**Your assignment**.
When you copy the records, keep every word exact and leave the pictures out.

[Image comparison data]
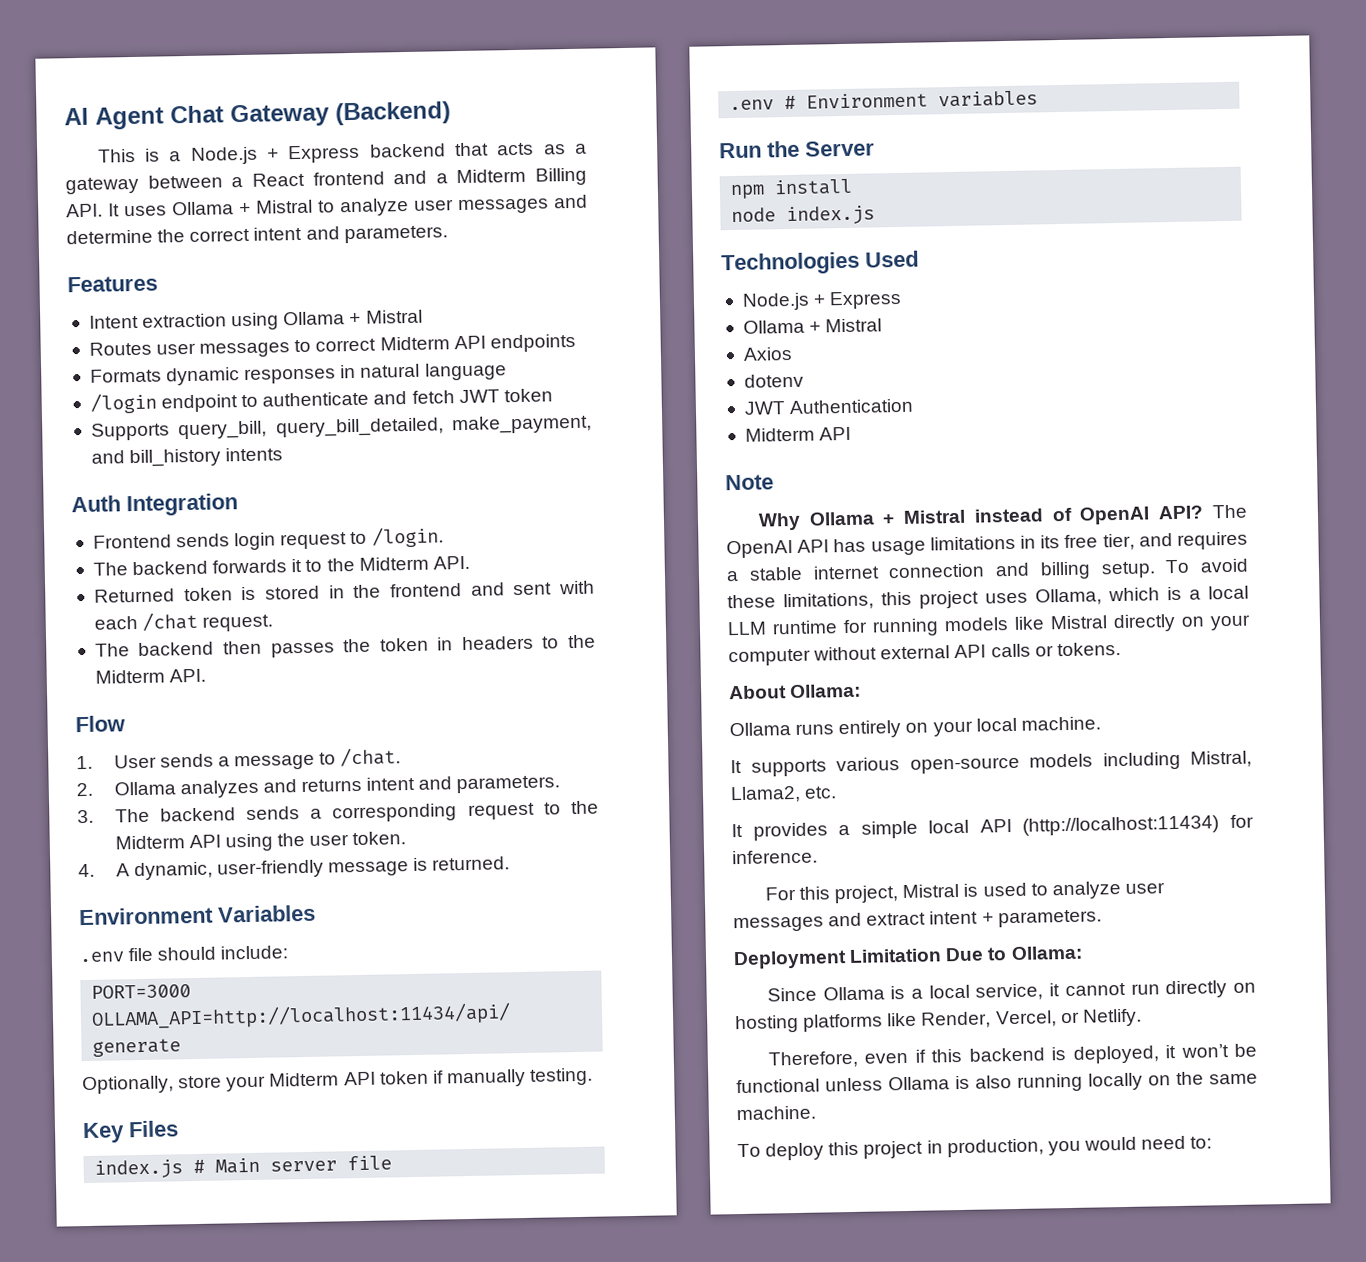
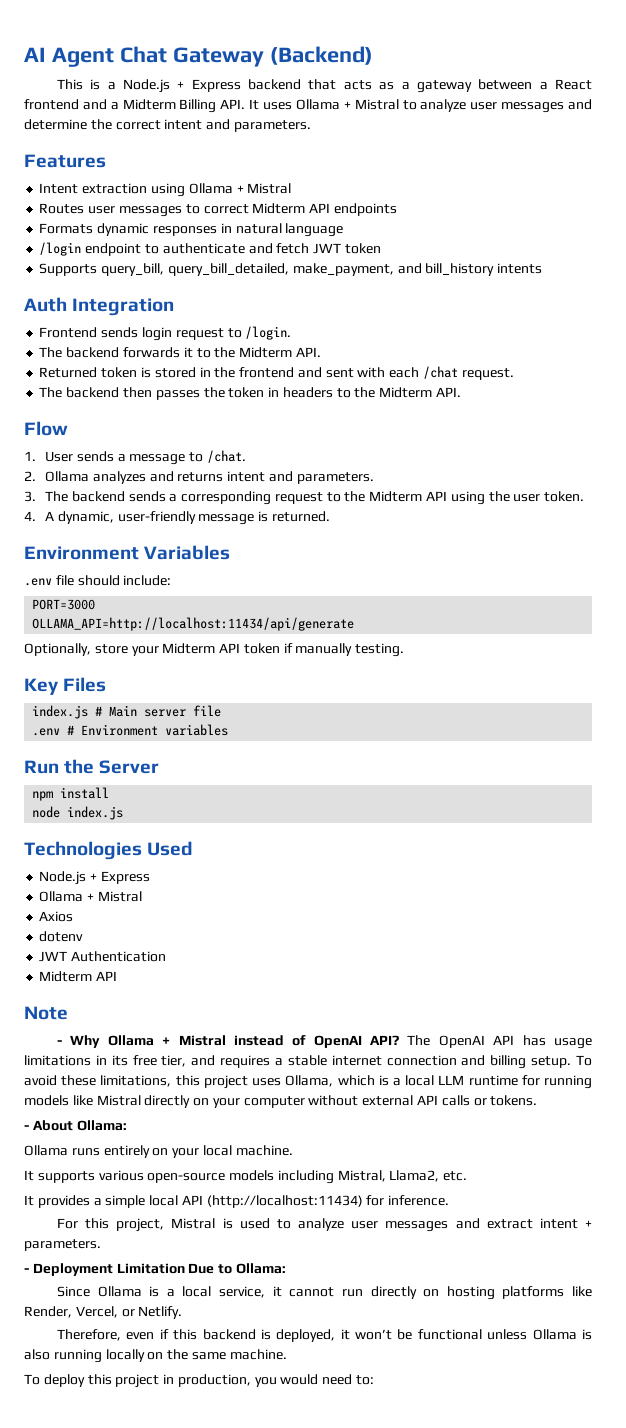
- Why Ollama + Mistral instead of OpenAI API?
+ - Why Ollama + Mistral instead of OpenAI API?
- About Ollama:
+ - About Ollama:
- Deployment Limitation Due to Ollama:
+ - Deployment Limitation Due to Ollama:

**Answer to the problem**.
- Why Ollama + Mistral instead of OpenAI API?
+ - Why Ollama + Mistral instead of OpenAI API?
- About Ollama:
+ - About Ollama:
- Deployment Limitation Due to Ollama:
+ - Deployment Limitation Due to Ollama:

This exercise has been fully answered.